The issue here (as I understand it) is that Visual Studio will by default
only link to the objects that it thinks it needs in the libraries that it
has been given. Tensorflow ends up using more of these objects internally,
however, so all objects in the library need to be explicitly linked with the
/WHOLEARCHIVE
option. Unfortunately, you cannot simply use the
/WHOLEARCHIVE
option on its own because you will get linker error LNK1000:
“Internal error during CImplib::EmitThunk”, so you have to explicitly call
/WHOLEARCHIVE
only on the tensorflow libraries that you want.

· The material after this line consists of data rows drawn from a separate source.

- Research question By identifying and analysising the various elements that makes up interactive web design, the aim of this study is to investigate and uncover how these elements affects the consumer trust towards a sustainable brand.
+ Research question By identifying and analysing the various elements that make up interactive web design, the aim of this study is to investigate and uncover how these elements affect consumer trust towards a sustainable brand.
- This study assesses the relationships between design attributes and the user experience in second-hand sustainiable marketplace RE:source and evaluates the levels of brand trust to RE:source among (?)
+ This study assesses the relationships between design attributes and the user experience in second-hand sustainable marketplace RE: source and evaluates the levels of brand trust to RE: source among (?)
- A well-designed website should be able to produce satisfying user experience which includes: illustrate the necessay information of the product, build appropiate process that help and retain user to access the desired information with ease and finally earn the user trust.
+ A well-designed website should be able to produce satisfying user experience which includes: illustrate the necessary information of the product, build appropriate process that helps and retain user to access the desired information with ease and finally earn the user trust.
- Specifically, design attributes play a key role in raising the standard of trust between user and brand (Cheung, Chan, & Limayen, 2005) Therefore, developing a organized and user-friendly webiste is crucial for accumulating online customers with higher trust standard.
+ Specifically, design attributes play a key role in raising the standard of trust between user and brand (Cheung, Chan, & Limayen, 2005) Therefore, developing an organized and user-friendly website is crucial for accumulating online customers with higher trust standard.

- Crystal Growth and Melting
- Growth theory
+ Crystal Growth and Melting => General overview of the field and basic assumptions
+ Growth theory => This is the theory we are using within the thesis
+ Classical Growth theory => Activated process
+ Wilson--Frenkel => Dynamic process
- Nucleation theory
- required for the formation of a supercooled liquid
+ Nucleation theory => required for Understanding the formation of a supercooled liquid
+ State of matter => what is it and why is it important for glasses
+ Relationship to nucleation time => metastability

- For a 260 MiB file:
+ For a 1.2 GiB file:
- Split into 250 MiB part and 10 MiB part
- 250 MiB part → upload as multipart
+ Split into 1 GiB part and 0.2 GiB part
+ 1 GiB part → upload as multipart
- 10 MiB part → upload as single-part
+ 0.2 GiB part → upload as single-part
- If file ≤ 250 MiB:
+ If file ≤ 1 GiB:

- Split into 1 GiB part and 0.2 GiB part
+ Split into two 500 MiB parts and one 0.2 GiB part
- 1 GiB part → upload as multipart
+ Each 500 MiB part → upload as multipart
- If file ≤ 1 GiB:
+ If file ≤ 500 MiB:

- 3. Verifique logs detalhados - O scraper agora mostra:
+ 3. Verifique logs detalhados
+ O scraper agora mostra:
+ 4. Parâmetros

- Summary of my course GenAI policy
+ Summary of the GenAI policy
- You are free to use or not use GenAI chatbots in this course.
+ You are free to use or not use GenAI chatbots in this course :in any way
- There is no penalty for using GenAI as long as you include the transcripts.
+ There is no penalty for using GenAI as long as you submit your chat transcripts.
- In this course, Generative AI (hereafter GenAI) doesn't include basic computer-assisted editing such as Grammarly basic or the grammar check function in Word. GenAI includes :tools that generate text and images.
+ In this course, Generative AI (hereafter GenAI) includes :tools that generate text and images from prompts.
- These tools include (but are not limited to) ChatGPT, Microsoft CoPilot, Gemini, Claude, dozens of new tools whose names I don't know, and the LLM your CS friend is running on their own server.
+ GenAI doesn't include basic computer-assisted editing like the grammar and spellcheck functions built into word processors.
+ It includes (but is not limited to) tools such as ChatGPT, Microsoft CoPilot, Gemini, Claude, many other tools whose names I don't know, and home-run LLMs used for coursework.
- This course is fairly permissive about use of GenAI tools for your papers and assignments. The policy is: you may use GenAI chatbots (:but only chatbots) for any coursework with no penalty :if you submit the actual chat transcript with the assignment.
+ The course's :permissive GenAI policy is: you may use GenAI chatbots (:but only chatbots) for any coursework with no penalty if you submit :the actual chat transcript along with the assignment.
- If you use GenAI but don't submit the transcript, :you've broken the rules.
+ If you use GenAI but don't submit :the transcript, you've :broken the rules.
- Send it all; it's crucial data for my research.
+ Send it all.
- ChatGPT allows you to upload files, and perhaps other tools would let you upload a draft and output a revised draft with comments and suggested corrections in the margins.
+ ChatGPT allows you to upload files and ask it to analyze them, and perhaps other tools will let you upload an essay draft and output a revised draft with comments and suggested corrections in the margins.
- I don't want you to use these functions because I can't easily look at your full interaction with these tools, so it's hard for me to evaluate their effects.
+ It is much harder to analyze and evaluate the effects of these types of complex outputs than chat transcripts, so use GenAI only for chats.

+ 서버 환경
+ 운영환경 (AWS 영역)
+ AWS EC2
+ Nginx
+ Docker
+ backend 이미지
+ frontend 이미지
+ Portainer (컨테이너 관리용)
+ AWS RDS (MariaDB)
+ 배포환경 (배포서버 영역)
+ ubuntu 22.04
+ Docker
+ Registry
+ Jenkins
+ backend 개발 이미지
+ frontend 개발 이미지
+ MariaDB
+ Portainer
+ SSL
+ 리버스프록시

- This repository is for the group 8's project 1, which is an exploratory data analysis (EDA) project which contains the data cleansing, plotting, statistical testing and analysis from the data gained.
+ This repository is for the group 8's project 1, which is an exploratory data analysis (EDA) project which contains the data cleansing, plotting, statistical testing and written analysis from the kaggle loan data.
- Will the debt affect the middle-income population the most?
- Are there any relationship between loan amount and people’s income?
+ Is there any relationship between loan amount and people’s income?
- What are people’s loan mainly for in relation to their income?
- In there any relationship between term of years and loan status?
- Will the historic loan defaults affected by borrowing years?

To do this, add the following to your command line options:
/machine:x64
/ignore:4049 /ignore:4197 /ignore:4217 /ignore:4221
/WHOLEARCHIVE:tf_cc.lib
/WHOLEARCHIVE:tf_cc_framework.lib
/WHOLEARCHIVE:tf_cc_ops.lib
/WHOLEARCHIVE:tf_core_cpu.lib
/WHOLEARCHIVE:tf_core_direct_session.lib
/WHOLEARCHIVE:tf_core_framework.lib
/WHOLEARCHIVE:tf_core_kernels.lib
/WHOLEARCHIVE:tf_core_lib.lib
/WHOLEARCHIVE:tf_core_ops.lib
/WHOLEARCHIVE:tf_stream_executor.lib
/WHOLEARCHIVE:libjpeg.lib
The /ignore
and /machine
options are not strictly necessary, but just a
good idea.
Running the program
At this point everything should compile correctly, and you will have an
executable called matmul.exe
that will use Tensorflow to perform a matrix
multiplication. On my system this program compiles to about 35 MB. The
output should look like:
7 17
-1 -3